MeilerLab members are frequently engrossed in the development and application of Rosetta protocols. The lab developed a so-called multi-state design approach which enables Rosetta protein design on multiple protein conformations simultaneously. Each protein conformation ideally represents one typical “state” of the protein. The design on multiple states as opposed to only one state, allows us to inform Rosetta about possible protein flexibility, which would otherwise be disregarded during single-state design (Figure 1a).
Expanding regular single state design with multiple states allows us to address more complex design goals. For example, antibodies can be designed to tightly bind multiple different antigens at the same time (positive design), or can be engineered to not bind to another epitope (negative design). Proteins designed this ways exhibit sequence motifs that tightly bind or disregard specific antigens. These sequence patterns enables us to engineer novel protein function: The promiscuous binding of different antigens.
Protein function and dynamics that arise from characteristic sequences are so tightly intertwined, that supporting motifs of similar proteins can be observed across different species and their evolutionary paths (homologous proteins).
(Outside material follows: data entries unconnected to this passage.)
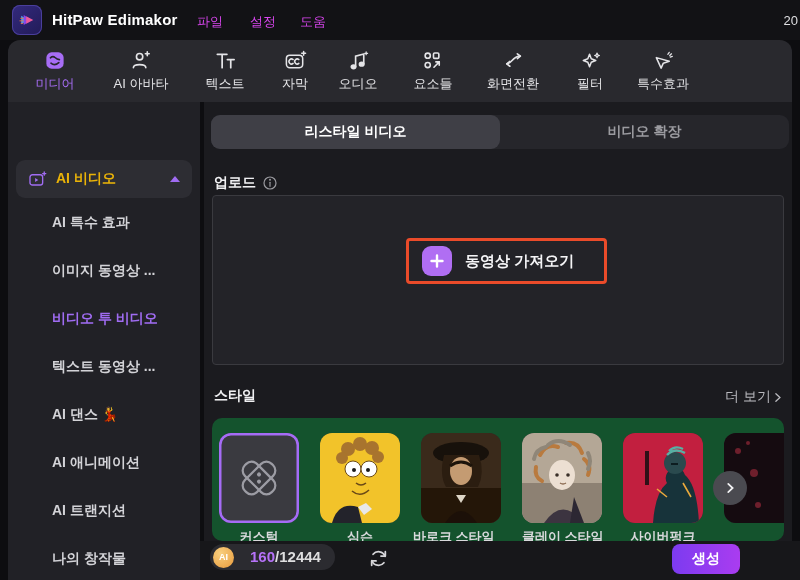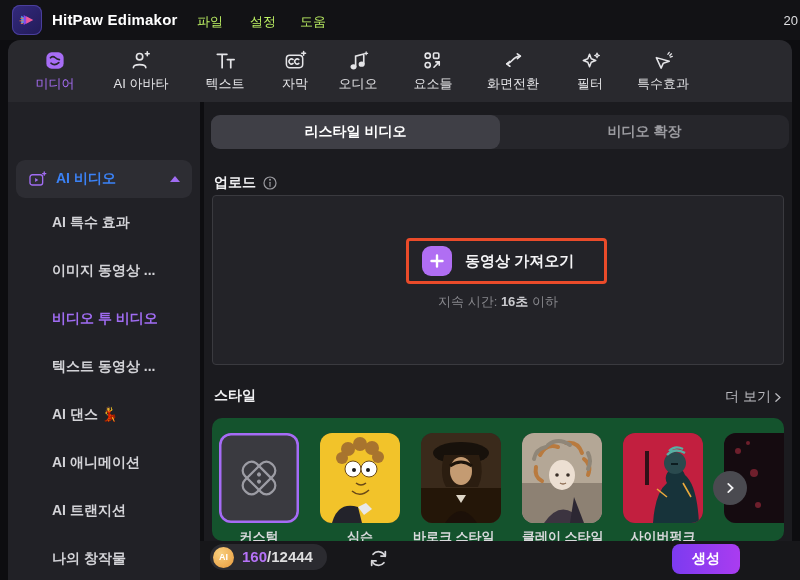--- a/index.html
+++ b/index.html
@@ -6,37 +6,37 @@
   .window{position:relative;width:800px;height:580px;background:#0d0d10;overflow:hidden;
           font-family:"Liberation Sans","DejaVu Sans",sans-serif;color:#e8e8ea;}
   .abs{position:absolute;}
 
   
   .titlebar{left:0;top:0;width:800px;height:40px;background:#121215;}
   .logo{left:12px;top:5px;width:30px;height:30px;border-radius:8px;
         background:linear-gradient(140deg,#332a7d 0%,#221b58 100%);
         box-shadow:0 0 0 1px #4a3f9c inset;display:flex;align-items:center;justify-content:center;}
   .app-title{left:52px;top:11px;font-size:15px;font-weight:bold;color:#ffffff;letter-spacing:.2px;}
-  .menu-item{top:13px;font-size:13px;color:#bef264;}
+  .menu-item{top:13px;font-size:13px;color:#d946ef;}
   .clock{right:2px;top:13px;font-size:13px;color:#dedee1;}
 
   
   .toolbar{left:8px;top:40px;width:784px;height:62px;background:#29292e;border-radius:12px 12px 0 0;}
   .tool{position:absolute;top:9px;transform:translateX(-50%);display:flex;flex-direction:column;
         align-items:center;gap:3px;color:#e4e4e7;font-size:13px;white-space:nowrap;cursor:pointer;}
   .tool svg{width:23px;height:23px;display:block;}
   .tool.active{color:#a76df5;}
 
   
   .sidebar{left:8px;top:102px;width:192px;height:478px;background:#212126;}
   .side-pill{position:absolute;left:8px;width:176px;height:38px;border-radius:9px;background:#2d2d33;
              display:flex;align-items:center;padding:0 12px;box-sizing:border-box;
              font-size:14px;font-weight:bold;color:#ebebee;cursor:pointer;}
   .side-pill svg{width:19px;height:19px;margin-right:9px;flex:none;}
-  .side-pill.purple{color:#3b82f6;}
+  .side-pill.purple{color:#eab308;}
   .chev{margin-left:auto;width:0;height:0;border-left:5px solid transparent;border-right:5px solid transparent;}
   .chev.down{border-top:6px solid #d2d2d6;}
   .chev.up{border-bottom:6px solid #a06cf2;}
   .side-item{position:absolute;left:44px;height:20px;line-height:20px;font-size:14px;font-weight:bold;
              color:#d3d3d7;white-space:nowrap;cursor:pointer;}
   .side-item.active{color:#a06cf2;}
 
   
   .main{left:204px;top:102px;width:588px;height:439px;background:#1b1b1f;}
   .segment{position:absolute;left:7px;top:13px;width:578px;height:34px;background:#26262b;
@@ -70,21 +70,21 @@
   .thumb svg{display:block;width:80px;height:90px;}
   .thumb.selected{box-shadow:0 0 0 2.5px #a56cf5 inset;background:#3a3a40;}
   .thumb-label{position:absolute;top:110px;width:80px;text-align:center;font-size:13px;font-weight:bold;
                color:#d9d9dc;white-space:nowrap;}
   .next-btn{position:absolute;left:501px;top:53px;width:34px;height:34px;border-radius:50%;
             background:#4a4a50;display:flex;align-items:center;justify-content:center;cursor:pointer;}
 
   
   .footer{left:200px;top:541px;width:600px;height:39px;background:#17171a;}
   .credits-pill{position:absolute;left:10px;top:3px;height:26px;border-radius:14px;background:#2b2b30;
-                display:flex;align-items:center;padding:0 14px 0 3px;gap:8px;justify-content:flex-end;}
+                display:flex;align-items:center;padding:0 14px 0 3px;gap:16px;justify-content:flex-end;}
   .ai-badge{width:21px;height:21px;border-radius:50%;
             background:radial-gradient(circle at 35% 30%,#f8cf7e,#e89a3c);
             display:flex;align-items:center;justify-content:center;
             font-size:9px;font-weight:bold;color:#fff;}
   .credits-used{font-size:15px;font-weight:bold;color:#b672f8;}
   .credits-total{font-size:15px;font-weight:bold;color:#dededf;}
   .refresh{position:absolute;left:168px;top:7px;width:21px;height:21px;cursor:pointer;}
   .generate-btn{position:absolute;left:472px;top:3px;width:68px;height:30px;border-radius:8px;
                 background:linear-gradient(90deg,#7c3bf0,#aa3cf0);display:flex;align-items:center;
                 justify-content:center;font-size:14px;font-weight:bold;color:#fff;cursor:pointer;}
@@ -237,23 +237,20 @@
     </div>
 
     <div class="upload-panel">
       <div class="annot-rect">
         <div class="plus-btn">
           <svg width="16" height="16" viewBox="0 0 16 16">
               <path d="M8 2.5 V13.5 M2.5 8 H13.5" stroke="#fff" stroke-width="2.4" stroke-linecap="round"></path>
             </svg>
         </div>
         <span class="import-label">동영상 가져오기</span>
-      </div>
-      <div class="duration">
-        <span>지속 시간: </span><b>16초</b><span> 이하</span>
       </div>
     </div>
 
     <div class="styles-header">스타일</div>
     <div class="more-link">
       <span>더 보기</span>
       <svg width="13" height="13" viewBox="0 0 24 24" fill="none" stroke="#bababf" stroke-width="2.4" stroke-linecap="round">
         <path d="M9 5 l7.5 7 L9 19"></path>
       </svg>
     </div>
Evolutionary preferences for sequence motifs can be extracted via co-evolutionary analysis of homologous protein sequences, and gives rise to large networks of sequence preferences that can span the whole protein. Evolutionary sequence analysis is an alternative approach to directly adding multiple structural states to Rosetta. The MeilerLab developed a Rosetta protocol that helps Rosetta to conserve these functionally crucial networks of sequence preferences. The resulting proteins are less artificial than otherwise computationally generated proteins. We also have shown, that protein function can be reliably conserved without the need of knowledge regarding the protein functions (Figure 1b).